There are limited and conflicting data on the impact of fellow participation in improving the colon adenoma detection rate. We performed a multicenter randomized controlled trial to evaluate whether fellow involvement might have a beneficial effect on adenoma detection rate. The trial was conducted at 4 tertiary hospitals between April and December 2019. Eight hundred twelve patients were randomized to undergo colonoscopy performed by a fellow under the supervision of a staff endoscopist or by an attending physician alone. No significant differences in demographic or adenoma risk factors were detected between the 2 groups. The adenoma detection rate in the intervention group was 44.8% versus 37.1% in the control arm (P= .02). The mean number of adenomas per colonoscopy was significantly higher in the intervention group (0.65 ± 0.3 vs 0.53± 0.2 in the control arm, P< .001). The polyp detection rate was 69.7% in the intervention group and 62.5% in the control arm (P= .03), whereas rates of advanced and sessile/serrated adenoma detection were not different between the trial arms (P= .50 and .42, respectively).
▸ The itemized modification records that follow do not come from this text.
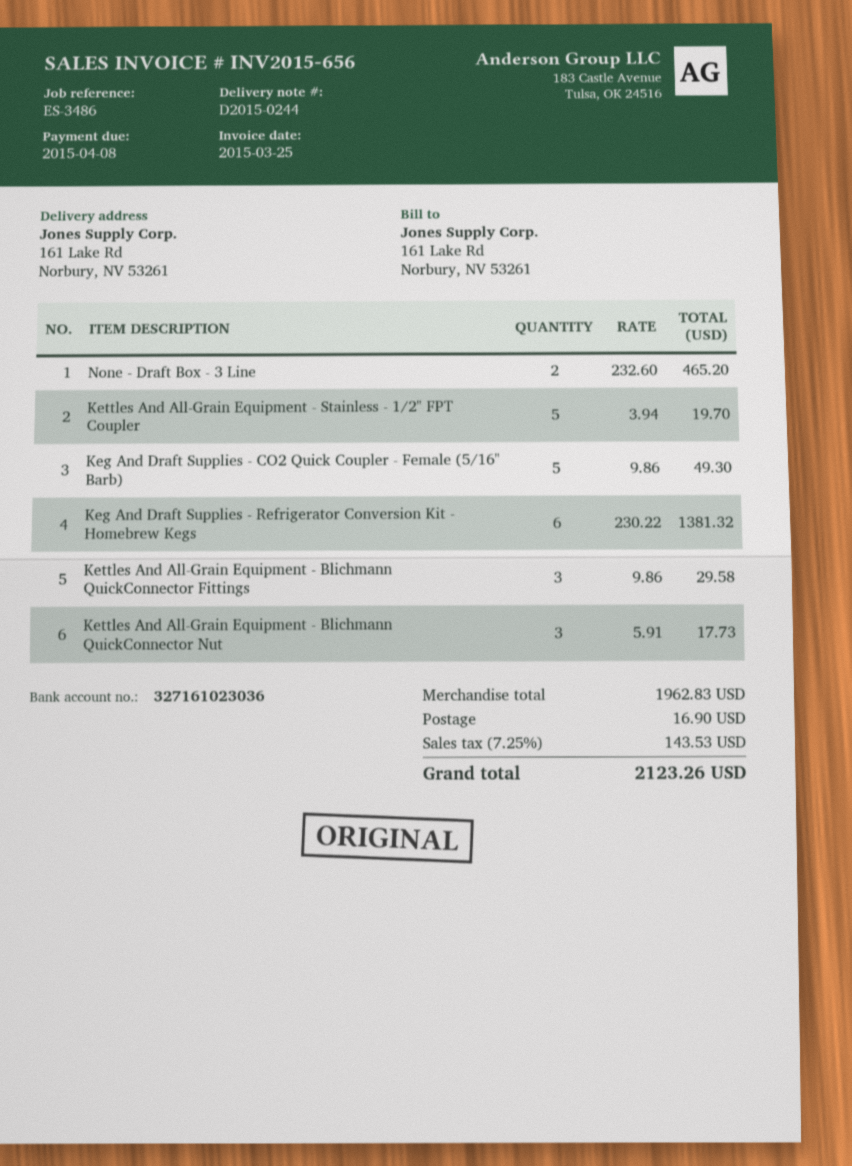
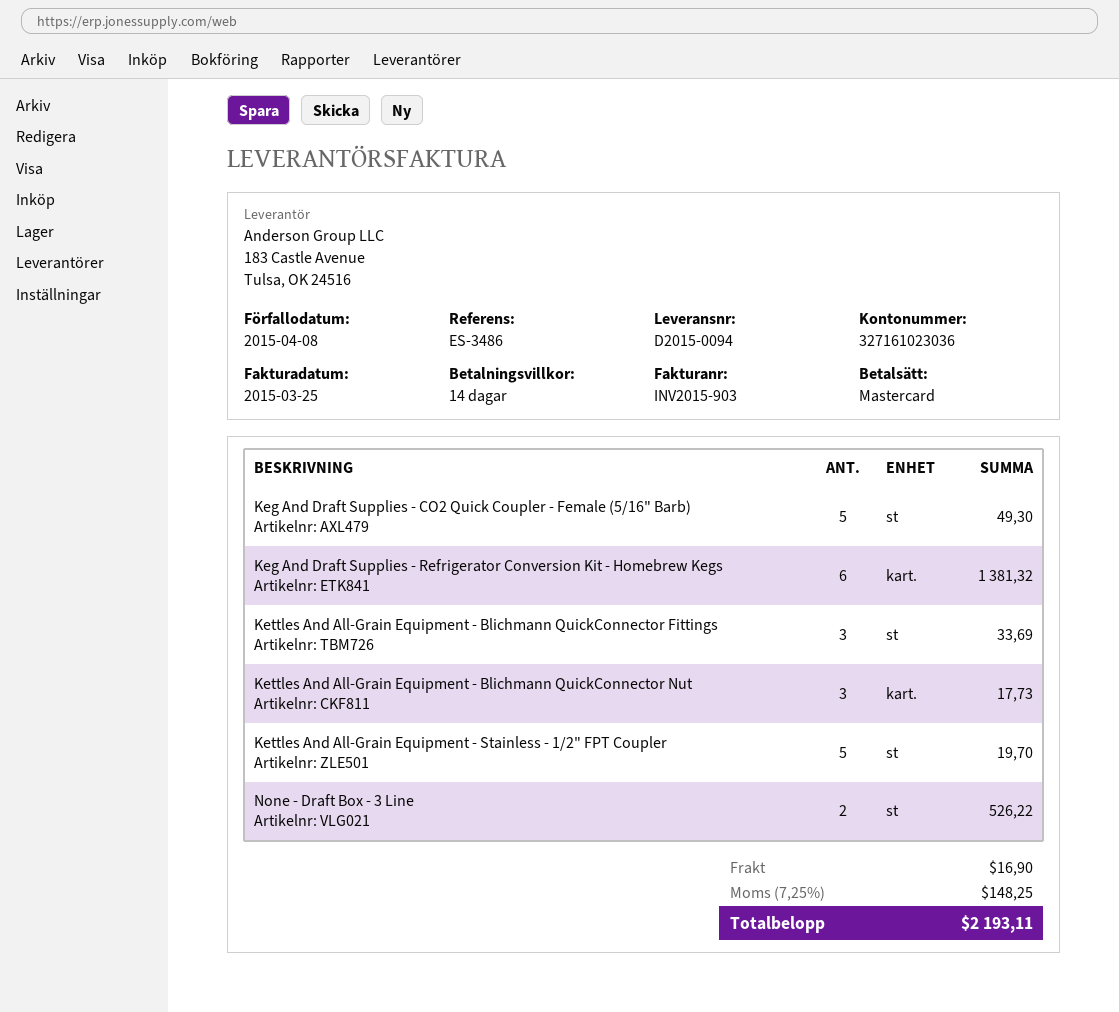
delivery note number: D2015-0244 -> D2015-0094
invoice number: INV2015-656 -> INV2015-903
None - Draft Box - 3 Line: 2 for 465.20 -> 2 for 526.22
Kettles And All-Grain Equipment - Blichmann QuickConnector Fittings: 3 for 29.58 -> 3 for 33.69
tax: 7.25% = 143.53 -> 7.25% = 148.25
total: 2123.26 -> 2193.11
In the subgroup of more experienced fellows, the adenoma detection rate and polyp detection rate were 49.5% and 75.7%, respectively. No difference was observed between less-experienced fellows and attending physicians alone (P= .53 and 0.86, respectively). The level of bowel preparation and fellow involvement were significant predictors of increased adenoma detectionrate in a multivariate analysis. Our multicenter trial represents the first prospective validation of the beneficial role of fellow involvement in colonoscopy procedures. (Clinical trial registration number: NCT03908229.).